While this advice seems mundane, it is worth noting that there are often logistical problems, particularly in smaller charities. If you have a small group of eligible signatories, how hard is it on a day or day basis to find two who are available to sign. For example, in one organization we are familiar with, in a particular week where cheques had to be signed, one was in Ottawa (where the banking was done), one in Budapest, another in Italy, a third in Winnipeg and the fifth person wasn’t answering his phone or e-mail. The signing of the cheques had to wait.

Of course, the easy way out is to get one of the authorized people to sign (say) half a dozen cheques at a time in anticipation of travels but of course that, while convenient, essentially negates the protection involved in requiring two or more signatures.

It is easy to say that there is organizational trust in those who have signing authority. But as the School Council we referred to found, trust is sometimes misplaced. And a significant percentage of embezzlements from charities and non-profits are done by trusted employees, very often with cheque signing authorization.

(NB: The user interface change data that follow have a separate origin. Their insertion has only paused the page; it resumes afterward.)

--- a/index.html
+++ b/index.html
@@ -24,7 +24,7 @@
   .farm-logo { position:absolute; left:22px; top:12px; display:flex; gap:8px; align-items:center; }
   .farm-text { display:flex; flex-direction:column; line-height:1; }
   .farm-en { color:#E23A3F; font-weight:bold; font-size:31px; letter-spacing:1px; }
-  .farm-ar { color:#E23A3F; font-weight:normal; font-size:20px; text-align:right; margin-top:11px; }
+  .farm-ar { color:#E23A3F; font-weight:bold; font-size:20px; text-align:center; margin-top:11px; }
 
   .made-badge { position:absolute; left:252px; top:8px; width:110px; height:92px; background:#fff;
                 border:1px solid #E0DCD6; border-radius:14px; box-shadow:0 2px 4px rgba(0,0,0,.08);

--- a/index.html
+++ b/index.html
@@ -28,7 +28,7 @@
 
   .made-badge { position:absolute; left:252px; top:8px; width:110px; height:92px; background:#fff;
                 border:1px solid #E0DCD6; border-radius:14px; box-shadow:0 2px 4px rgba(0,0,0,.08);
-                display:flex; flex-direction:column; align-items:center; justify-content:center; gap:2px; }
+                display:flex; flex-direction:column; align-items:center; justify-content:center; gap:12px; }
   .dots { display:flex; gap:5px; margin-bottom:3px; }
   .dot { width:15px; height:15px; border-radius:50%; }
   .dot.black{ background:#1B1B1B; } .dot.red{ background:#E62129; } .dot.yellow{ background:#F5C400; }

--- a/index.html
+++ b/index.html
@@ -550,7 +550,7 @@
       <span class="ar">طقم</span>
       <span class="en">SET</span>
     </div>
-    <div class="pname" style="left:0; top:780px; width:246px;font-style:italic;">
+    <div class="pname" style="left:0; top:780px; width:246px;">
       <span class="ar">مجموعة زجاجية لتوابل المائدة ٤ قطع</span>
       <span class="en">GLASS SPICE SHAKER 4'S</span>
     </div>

So a simple and mundane administrative issue such as who signs the organization’s cheques is in fact an important decision which the board has to make.

And to make matters even more interesting, consider this. To qualify as a non-profit or charity, the legislation requires that no part of the organizations income be “available or payable” to a member. This requirement pre-dates the legislative framework for charities. An early case involved a church which had three board members, only one of whom had signing authority for banking purposes. The Minister of National revenue took the position that the organization did not qualify as a charity because the funds were “available” to the individual who had sole signing authority even though there was no evidence that he had ever taken a dollar personally. The tax authority’s interpretation was upheld by the Tax Appeal Board

We have serious doubts as to whether this line of logic would pass muster with today’s courts but the case exists and could be used by an over-zealous CRA auditor.

The bottom line as they say is that deciding what arrangements are to be made for signing cheques, mundane an exercise as that might seem, can be very important and serious though should be given to the matter including the “mechanics of getting cheques signed in a timely but also prudent manner.